# To do
The line containing "JAFFARABAD | S.No. (b): 3 -> 5" and every line after it to the end of the records: set those down exactly, without any pictures.
Supplied data below:
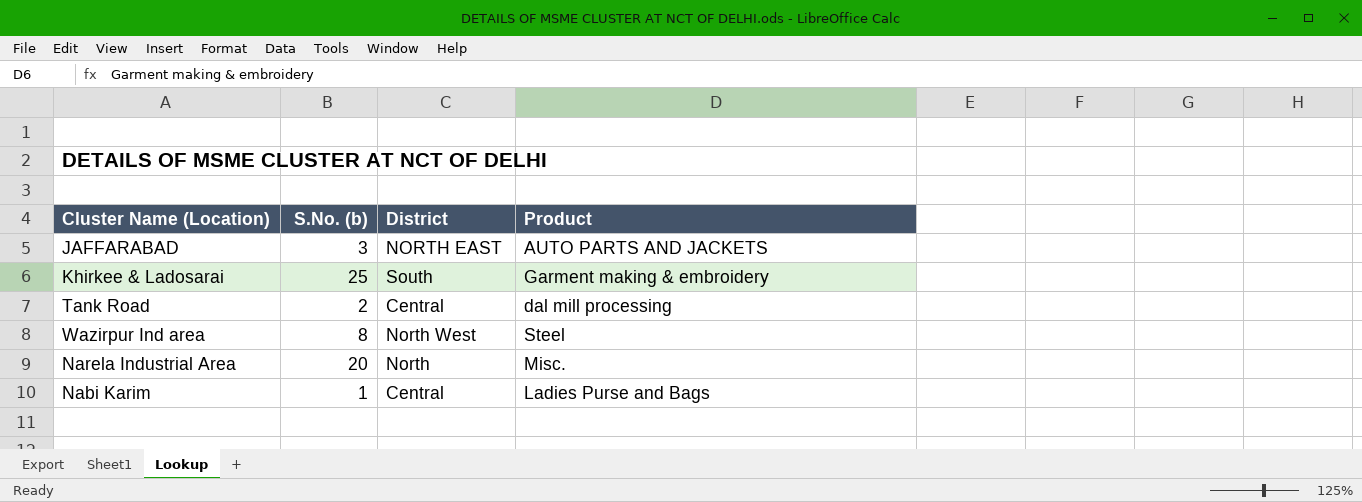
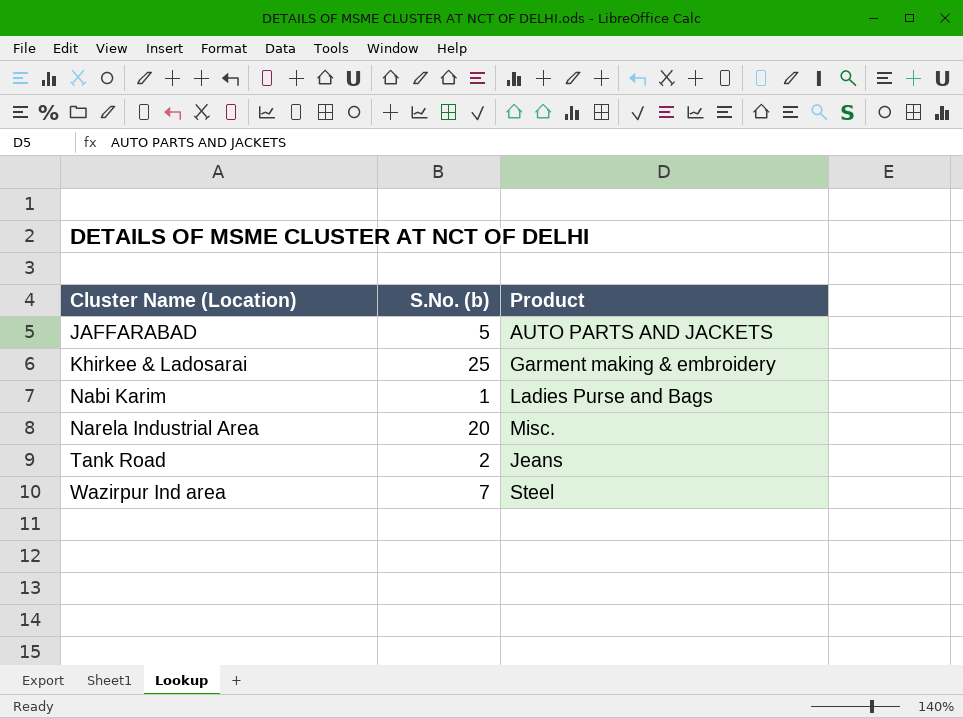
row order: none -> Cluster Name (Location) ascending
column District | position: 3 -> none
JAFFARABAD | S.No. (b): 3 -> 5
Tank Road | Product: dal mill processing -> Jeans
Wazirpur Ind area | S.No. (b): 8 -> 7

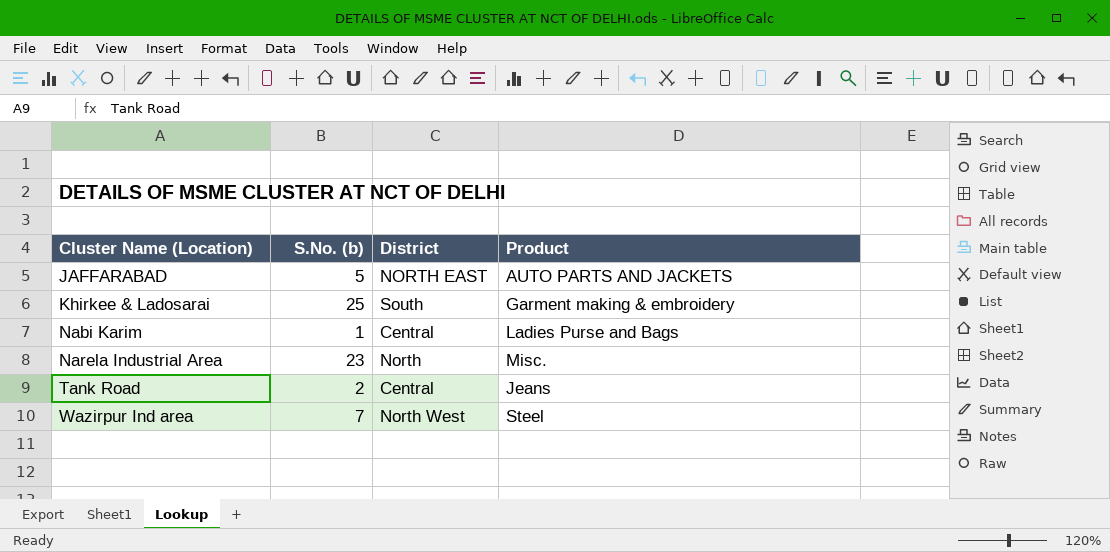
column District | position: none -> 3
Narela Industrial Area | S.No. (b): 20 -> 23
End of Supplied data.
# Solution
JAFFARABAD | S.No. (b): 3 -> 5
Tank Road | Product: dal mill processing -> Jeans
Wazirpur Ind area | S.No. (b): 8 -> 7

column District | position: none -> 3
Narela Industrial Area | S.No. (b): 20 -> 23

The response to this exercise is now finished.